The past decades have seen a great purge within American culture. The “Me Too” movement exposed the prevalence of sexual assualt within Hollywood, Boston Globe investigations revealed massive corruption within the Catholic Church, vast protests over the summer of 2020 decried systematic racism within American institutions, and in general institutions of all forms have come under attack for their failings. Every university has a racist legacy to reckon with; every business has an investor with unsavory political beliefs.

To some, this is the oft-derided “cancel culture”—finding fault with everyone, and viciously attacking people and organizations for even the slightest offenses. If “all have sinned and fall short,” then evil can never truly be eradicated, and all that this movement can do is destroy venerable institutions without constructing anything better. To others, however, making peace with evil is deplorable. Evil is the original pandemic; its capacity to spread is unparalleled, and its damage immeasurable. No compromise can be made with the enemy; no peace can be made with injustice.

Neither heuristic is sufficient; as usual, wisdom resides in the dialectic. For everyone who seeks to improve the world, then, the question presents itself anew: can one work within the system, flaws and all, or must change come from outside?

* * *

Albert Hirschman analyzed these issues in his 1970 book Exit, Voice, and Loyalty, which analyzes how consumers respond to declining quality. Hirschman draws a basic distinction between “exit,” the movement of individuals away from their current allegiance and towards a competitor, and “voice,” when individuals remain loyal and protest the change from within the system.
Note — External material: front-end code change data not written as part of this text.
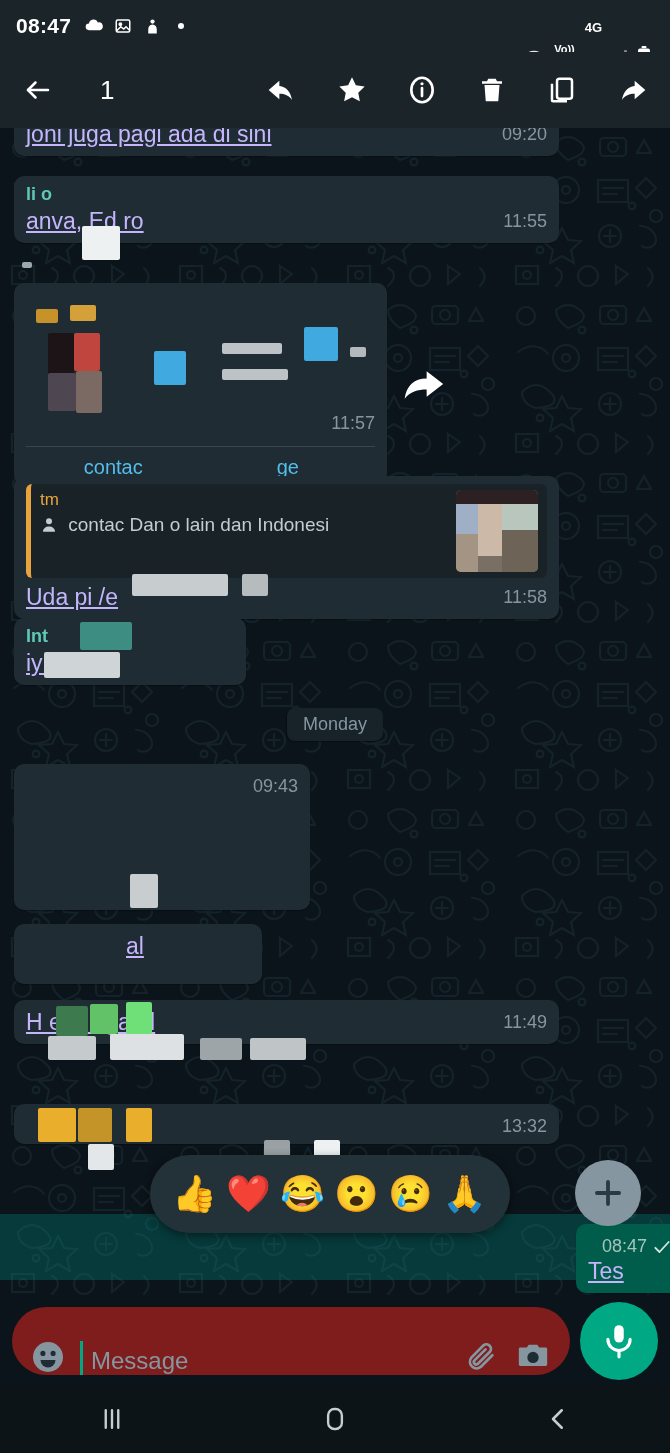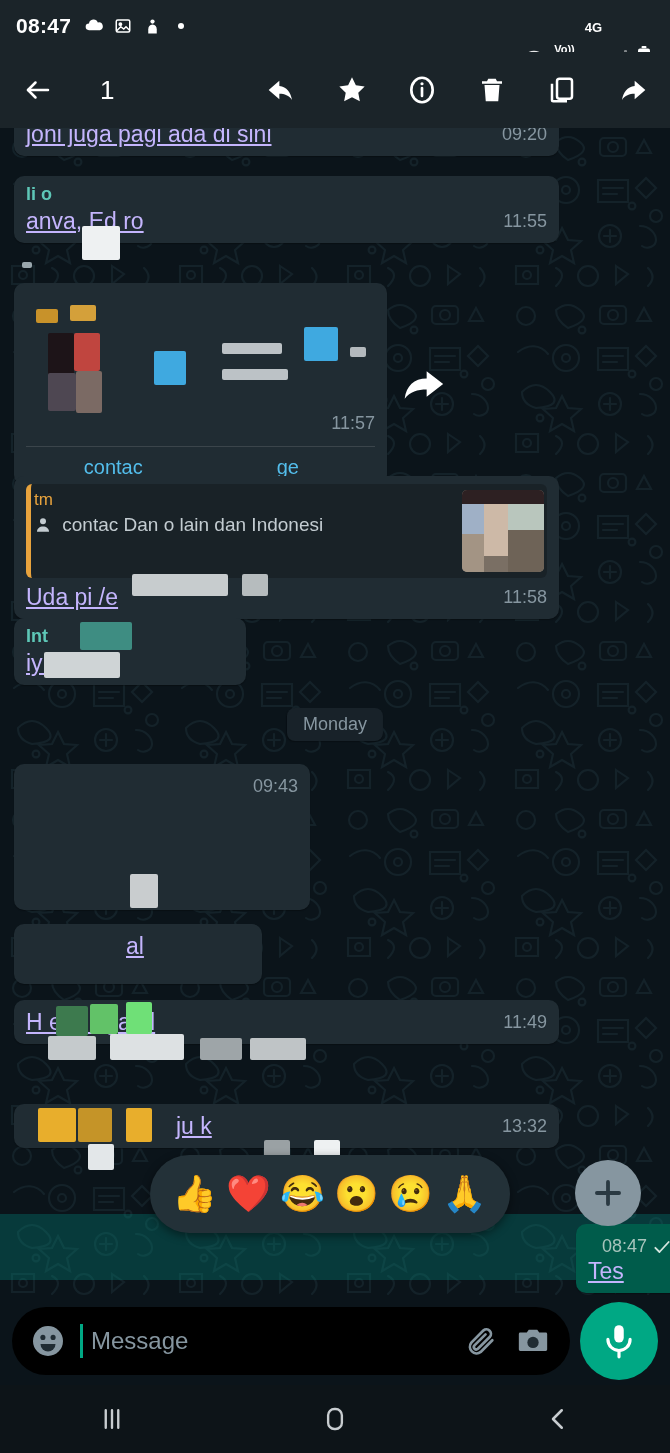--- a/index.html
+++ b/index.html
@@ -60,21 +60,21 @@
   .bub.out .meta{ color:#a7c4bc;}
   .txt{ font-size:23px; line-height:1.28; color:#c4b5fd; word-wrap:break-word;text-decoration:underline;}
   .sender{ font-size:18px; color:#53bdeb; font-weight:600; margin-bottom:2px;}
   .sender.t2{ color:#5ec7b7;}
 
   
   .rd{ display:inline-block; vertical-align:middle; border-radius:2px;}
 
   .quote{
     background:rgba(0,0,0,.22); border-left:5px solid #e8a33d;
-    border-radius:6px; padding:6px 3px; margin-bottom:5px;
+    border-radius:6px; padding:6px 9px; margin-bottom:5px;
     display:flex; gap:8px; align-items:stretch;
   }
   .quote .qtxt{ flex:1; min-width:0;}
   .qname{ font-size:17px; color:#e8a33d; margin-bottom:3px;}
   .qbody{ font-size:19px; color:#c3ccd1; line-height:1.22;}
   .qthumb{ width:82px; height:82px; border-radius:5px; flex:none; overflow:hidden;}
 
   .linkrow{ display:flex; border-top:1px solid rgba(255,255,255,.12); margin-top:8px;}
   .linkbtn{
     flex:1; text-align:center; padding:9px 0 4px; font-size:20px;
@@ -108,22 +108,22 @@
     border-radius:50%; background:#8696a0; display:flex; align-items:center;
     justify-content:center; z-index:51; cursor:pointer;
   }
 
   
   .inputbar{
     position:absolute; left:0; bottom:68px; width:670px; height:89px;
     display:flex; align-items:center; padding:0 12px; gap:10px; z-index:40;
   }
   .inputpill{
-    flex:1; height:68px; background:#000000; border-radius:34px;
-    display:flex; align-items:center; padding:0 18px; gap:14px;
+    flex:1; height:68px; background:#7f1d1d; border-radius:34px;
+    display:flex; align-items:flex-end; padding:0 18px; gap:14px;
   }
   .smiley{ width:36px;height:36px; flex:none; display:flex;align-items:center;justify-content:center;}
   .caret{ width:3px; height:34px; background:#00a884;}
   .ph{ font-size:24px; color:#8696a0; flex:1; margin-left:-6px;}
   .inp-ic{ width:38px;height:38px; display:flex;align-items:center;justify-content:center; color:#8696a0;}
   .micbtn{
     width:78px;height:78px; border-radius:50%; background:#00a884;
     display:flex;align-items:center;justify-content:center; flex:none;
   }
 
@@ -397,21 +397,20 @@
         <span class="rd" style="position:absolute;left:34px;top:36px;width:48px;height:24px;background:#c5cacc;"></span>
         <span class="rd" style="position:absolute;left:96px;top:34px;width:74px;height:26px;background:#dde1e3;"></span>
         <span class="rd" style="position:absolute;left:186px;top:38px;width:42px;height:22px;background:#9ea5a8;"></span>
         <span class="rd" style="position:absolute;left:236px;top:38px;width:56px;height:22px;background:#bfc4c6;"></span>
       </div>
     </div>
 
     <div class="row in" style="top:976px;">
       <div class="bub" style="width:545px;">
         <span class="meta">13:32</span>
-        <div class="txt" style="padding-left:150px;">ju k</div>
         <span class="rd" style="position:absolute;left:24px;top:4px;width:38px;height:34px;background:#e8ae2c;"></span>
         <span class="rd" style="position:absolute;left:64px;top:4px;width:34px;height:34px;background:#c59428;"></span>
         <span class="rd" style="position:absolute;left:112px;top:4px;width:26px;height:34px;background:#e8ae2c;"></span>
         <span class="rd" style="position:absolute;left:74px;top:40px;width:26px;height:26px;background:#e3e7e9;"></span>
         <span class="rd" style="position:absolute;left:250px;top:36px;width:26px;height:24px;background:#9aa1a4;"></span>
         <span class="rd" style="position:absolute;left:300px;top:36px;width:26px;height:26px;background:#eef1f2;"></span>
       </div>
     </div>
 
     <div class="selband" style="top:1086px;height:66px;"></div>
An insightful point that Hirschman makes is that different fields of study view these options in different ways. Economists, who often think in terms of “perfect competition,” tend to assume exit is the most meaningful option, whereas political scientists prefer voice (i.e. engagement with the political process), thinking of exit as craven or traitorous.

These two options can be described in other terms. Exit is the mindset of the young reformer, the naïve, the idealistic, who believes the old system is beyond saving and a new world must be birthed. In contrast, voice is the perspective of small-c conservatism and Chesterton’s Fence, the wisdom of the agéd seer who has seen countless evils and knows how fragile civilization can be. This dichotomy does not separate Red from Blue; a love of exit unites Robespierre, Thunberg, and Trump, while voice embraces Henry Clay and Deng Xiaopeng alike.

When is exit better, and when is voice better? In certain circumstances exit can preclude voice by allowing only the most motivated and skilled members to escape a failing system. This removes the very elements of the populace necessary for change through voice, resulting in what Hirschman calls “an oppression of the weak by the incompetent and an exploitation of the poor by the lazy.” In this scenario, then, voice is superior. Exit also only functions when there are legitimate alternatives to the current system: in a monopoly, there can be no exit.

(Different Christian sects present an interesting case study here. In Catholicism, the Church is one united organization, and so exit is not an option: only voice is permitted. In contrast, Protestants are divided and subdivided into innumerable organizations, and so any individual Protestant can easily “vote with their feet” and join a church they agree with. The myriad failures of both sects suggests that neither solution is perfect.)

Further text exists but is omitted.